Nantes : la police gâche la fête, elle est tenue en respect


Récit d’une soirée de liesse et de répression


Soulagement, incrédulité, joie, inquiétude… Les sentiments se mêlaient confusément sur la Place Bretagne à Nantes, dimanche 7 juillet à 20h.

Une foule de plusieurs milliers de personnes était réunie depuis le début de la soirée pour assister collectivement aux résultats plutôt que de les subir isolément. Un rassemblement organisé par les différentes forces qui font vivre les luttes sociales et les résistances nantaises : syndicalistes, jeunesse autonome, paysan-nes, associations… En attendant le verdict, la place avait été redécorée, avec des affiches, des pochoirs, et un immense tifo d’une vingtaine de mètres déployé : “Face au fascisme, refus d’obtempérer”. Mais la tension était palpable.

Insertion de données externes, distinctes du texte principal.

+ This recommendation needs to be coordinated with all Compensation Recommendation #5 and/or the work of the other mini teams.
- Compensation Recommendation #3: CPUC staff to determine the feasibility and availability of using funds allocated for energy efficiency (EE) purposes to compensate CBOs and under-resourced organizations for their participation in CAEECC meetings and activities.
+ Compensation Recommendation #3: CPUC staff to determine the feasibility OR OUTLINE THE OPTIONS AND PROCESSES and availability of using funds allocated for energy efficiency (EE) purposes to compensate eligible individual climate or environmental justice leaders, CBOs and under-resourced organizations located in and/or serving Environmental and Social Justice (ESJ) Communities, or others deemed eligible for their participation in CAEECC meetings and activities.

À l’annonce des résultats, une onde résonne, comme une grande délivrance. Puis un tonnerre d’applaudissements et le désormais classique slogan : «Siamo tutti antifascisti», alors que des fumigènes colorent l’atmosphère. Une syndicaliste de Solidaires rappelle que le combat est devant nous, même si Macron vient de subir une défaite, le Parti Socialiste ne sait que trahir et les fascistes sont en embuscade. Des percussions entraînent des centaines de personnes dans une ronde dansante. Face à la situation politique inattendue, la foule hésite : partir en manifestation comme prévu ? Rester sur place ?

Vers 21h, des banderoles emmènent un cortège de milliers de personnes en direction de la rue du Calvaire. Mais un énorme dispositif policier barre l’accès. Première provocation. Des sonos portatives diffusent des chansons de JUL. L’ambiance est encore festive, joyeuse, légère, mais elle se heurte à un mur de casques, de boucliers et de lance-grenades prêts à déchainer la violence. Alors que la manifestation avance tranquillement, une énorme salve de grenades lacrymogènes atterrit sur le défilé. «La police vote pour l’extrême droite, la police a perdu les élections !» crie un mégaphone.

Il paraît clair que les forces de l’ordre, déçues du résultat, cherchent à se venger. Une compagnie de CRS 8 – la «super compagnie» créée par Darmanin, particulièrement violente – et un blindé ont été d’ailleurs déployés à Nantes. L’État français se préparait à une possible victoire du RN, et à organiser le transfert de pouvoir à Bardella en écrasant les manifestations.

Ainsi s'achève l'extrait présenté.